I did go to London on the 3rd. to lunch with my stockbroker; walked round the golf club on the following Monday (with the geriatric crowd – Tuesday becomes Monday sometimes when there is a match which interferes with the normal arrangements); I attended the Arbitration Club in London on Tuesday and tonight we are going to the first of two dinners, very kindly being given in my honour, ostensibly for services to arbitration. So life is not entirely dull.
Tags: blog, washing
Posted by DMC on Sep 4, 2009 in
Diary
Today a courier arrived with an oximeter for me to use in preparation for my visit to Papworth Hospital next Monday. I believe that they are testing for any possible weakening in my diaphragm which will ultimately affect my breathing. All I have to do is to wear a clip, overnight, on my forefinger, attached to the oximeter. The machine apparently records and stores information concerning the amount of oxygen in my blood whilst I am asleep. No doubt, I will learn more when I go to Papworth next Monday.
As this is now passed the second anniversary of my first noticing the weakness in my left hand i.e. the onset of MND, I have decided to carry out a complete reappraisal of my daily activities in preparation for my quarterly check-up at Addenbrookes next week. I think the easiest way I can do it is to work from bed to bed — morning to evening.
I am almost always awake just before six when ‘my lovely’ brings in the first morning tea. I listen to the Today programme and then start on my pelvic floor exercises and back stretching. These exercises, done in bed. Take around 15 minutes. These pelvic floor exercises, I am convinced, help me to continue to pee normally in conjunction with the Artificial Urinary Sphincter, in other words the miracle continues.(See May 2008 /January 2009 entry) (Full details of all of these exercises can be found by downloading the .pdf link in the 13 May 2009 entry).
Between these exercises and a second cup of tea I usually manage to shave. This I can only do lying down, due to the weight of the electric razor, and now need both hands. Being right-handed this task has become increasingly more difficult but I’m still managing to get a reasonable shave. Once I lose the use of my hands altogether I wonder whether I will be able to clamp the razor into some gadget, or other, and then move my face about against it?
20 minutes or so before my breakfast is brought up I am out of bed and doing my floor exercises. Again these take around 15 minutes. The most telling one, from my point of view, is lying flat on my stomach raising one arm and the opposite leg and arm inches above the floor and holding that position for six seconds. This I repeat five times on each side. To-date I can still raise both limbs and hold them but only just. I shall know when my arms have weakened further when I can no longer raise them and my legs from the floor, and hold them there, so this will be a good indicator.
I then get back into bed and await my breakfast tray. This means sitting up in the large rubber arm chair which ‘my lovely’ bought for me, wedged in with pillows.
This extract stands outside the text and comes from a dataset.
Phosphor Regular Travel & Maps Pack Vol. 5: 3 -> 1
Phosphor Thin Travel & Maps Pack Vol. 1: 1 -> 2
Getting myself in an upright sitting positions in this ‘chair’ has become more difficult since we recently removed the board under the mattress which was causing me to wake up with a stiff back in the mornings. It is the weakness in my arms which makes any movement in the bed more difficult. Not only that but pulling up the bedclothes has to be affected with a combination of legs, elbows and clenched fists. A pillow is about the heaviest thing I can lift between my clenched hands, having no grip strength in either hand.
Over my coffee I frequently attempt the Times No.2 crossword puzzle although my writing has become so illegible, with a floppy, virtually uncontrollable, right-hand which can take two or three minutes to get into position to write a single letter, I have decided, this very day, to abandon the attempt and rely on Alice to write in the answers.
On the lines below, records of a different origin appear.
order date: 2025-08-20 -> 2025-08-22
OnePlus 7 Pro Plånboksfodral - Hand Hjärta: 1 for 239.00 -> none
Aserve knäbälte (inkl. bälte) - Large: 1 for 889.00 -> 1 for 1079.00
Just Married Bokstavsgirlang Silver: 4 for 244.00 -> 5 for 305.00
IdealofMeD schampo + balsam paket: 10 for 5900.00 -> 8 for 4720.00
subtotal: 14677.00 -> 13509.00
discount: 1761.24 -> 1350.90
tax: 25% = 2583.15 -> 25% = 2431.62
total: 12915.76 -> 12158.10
I usually get up around 8.15-8.30 when I clean my teeth with a sophisticated electronic toothbrush. This required a certain amount of manipulation with my hands which I am finding increasingly more difficult but if I get to the point when I cannot use this device myself it will not be too difficult for ‘my lovely’ to do for me. It should certainly be easier for her than with a traditional toothbrush. Alice has to plug in the toothbrush (and the shaver unit) as I find it extremely difficult to raise my hands high enough and then exert the necessary pressure. She also has to change the heads on the toothbrush, morning and evening, which I don’t seem to be able to pull off for myself. The other job which has to be done for me, once a month, is to remove my pills from their blister packs into lidless small plastic medicine bottles from which I can then tap out the necessary dosage.
I then go down to my own bathroom. I start each day by using my wonderful ‘wash and dry loo’ in the hope that I will not need to go again anywhere else during the day. On the whole it seems to work pretty well although I still finish off with a baby wipe, however this manoeuvre is becoming increasingly difficult. I have a special loo book which I read during this process as it tends to take a little longer than it would under normal circumstances.
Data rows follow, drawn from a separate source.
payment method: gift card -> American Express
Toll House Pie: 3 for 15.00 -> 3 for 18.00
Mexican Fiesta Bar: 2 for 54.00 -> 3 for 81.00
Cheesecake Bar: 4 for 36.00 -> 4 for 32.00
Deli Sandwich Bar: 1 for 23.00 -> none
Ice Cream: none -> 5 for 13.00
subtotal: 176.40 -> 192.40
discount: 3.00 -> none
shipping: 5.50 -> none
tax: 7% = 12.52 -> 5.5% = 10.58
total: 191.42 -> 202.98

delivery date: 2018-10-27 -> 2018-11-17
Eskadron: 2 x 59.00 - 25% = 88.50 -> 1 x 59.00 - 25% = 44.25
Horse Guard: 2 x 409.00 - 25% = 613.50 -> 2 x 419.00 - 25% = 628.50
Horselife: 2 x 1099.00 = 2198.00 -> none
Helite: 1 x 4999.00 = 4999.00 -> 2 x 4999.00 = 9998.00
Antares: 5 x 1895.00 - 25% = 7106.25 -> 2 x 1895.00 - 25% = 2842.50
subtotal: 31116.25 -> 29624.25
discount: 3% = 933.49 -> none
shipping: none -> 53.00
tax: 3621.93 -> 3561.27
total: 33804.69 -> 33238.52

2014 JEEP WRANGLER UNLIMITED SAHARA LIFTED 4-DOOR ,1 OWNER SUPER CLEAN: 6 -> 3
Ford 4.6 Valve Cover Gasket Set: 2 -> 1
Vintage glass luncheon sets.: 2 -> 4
I then step into the shower and can still manage to wash myself reasonably well with a sponge on the long handle. This enables me to wash parts I could not otherwise reach! Until very recently I was still able to get my hands up and squeeze out some shampoo and make some sort of effort to wash my hair but over the last few days I found this more difficult and so Alice now does it. I can still dry my lower ‘central parts’, after a fashion, which enables me to retain some element of dignity but beyond that Alice does the rest.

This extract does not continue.